My Uncle, 101 Airbourne, dropped in Normandy. He made it all the way to Bastone, when his unit was surrounded and captured.
D Day was a huge milestone in retrospect. However, understand, the biggest blood baths were to come.
this is another Uncle, from the same side of the family. He died during the Battle of the Bulge, he was a replacement and was in theater less than 20 days before he was killed in action.
His mom brought him back and had him buried in the graveyard at the family Church.
More than 50 years after his death, his sister, my Mom, cried when she recounted the last time she saw him at the train station.
We should honor ANY soldier in ANY conflict who gave their ALL so that we may enjoy our freedom.

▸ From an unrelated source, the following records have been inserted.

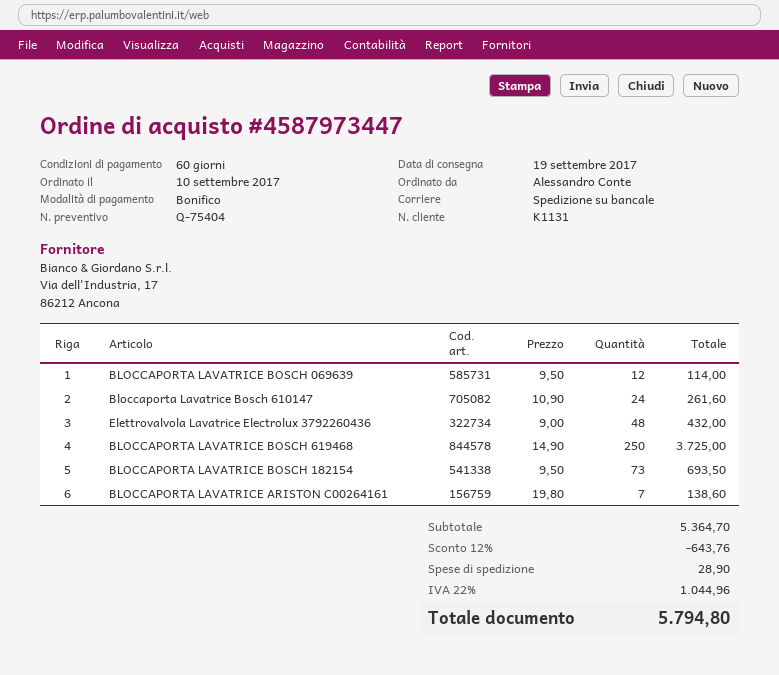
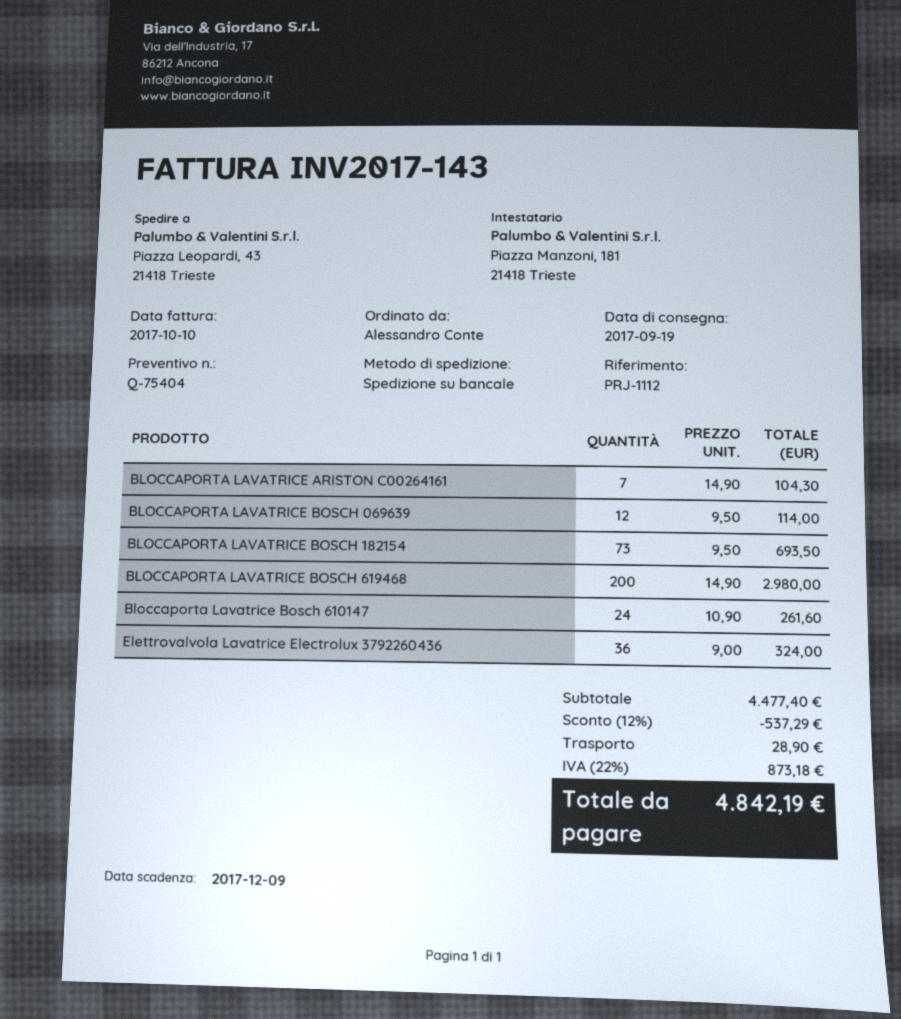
Elettrovalvola Lavatrice Electrolux 3792260436: 48 x 9.00 = 432.00 -> 36 x 9.00 = 324.00
BLOCCAPORTA LAVATRICE BOSCH 619468: 250 x 14.90 = 3725.00 -> 200 x 14.90 = 2980.00
BLOCCAPORTA LAVATRICE ARISTON C00264161: 7 x 19.80 = 138.60 -> 7 x 14.90 = 104.30
subtotal: 5364.70 -> 4477.40
discount: 12% = 643.76 -> 12% = 537.29
tax: 22% = 1044.96 -> 22% = 873.18
total: 5794.80 -> 4842.19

My not so well made point went to that statement. I was not minimizing the scale of the June 6 D Day or the bravery of the warriors. I made that clear. My point was that unless we are going to specifically honor the warriors of all D Days we ought not do it for a select group because of the scale of the campaign.
The Normandy DDay landing involved the following troop strength:
The British and Canadians put 75,215 British and Canadian troops ashore. Americans: 57,500. Total:132,715
The four beachheads extended over 50 miles.
The battle area of Normandy was about 500 square miles. The battle area of IwoJima was 8 square miles. The casualty rates of both those D Days were very similar. Size of the battle area does not define the importance of battle
The Iwo Jima D Day landing involved the following troop strength:
The US put 50,000 Marines ashore. The two beachheads extended over 2 miles.
You can see that the scales of the battles is not so remarkably different. That I why I prefer to remember all our warriors past and present. Rather than the warriors of any particular D Day invasion. Oh yes, that to everyone for being civil in your reactions to my initial post.
Separate names with a comma.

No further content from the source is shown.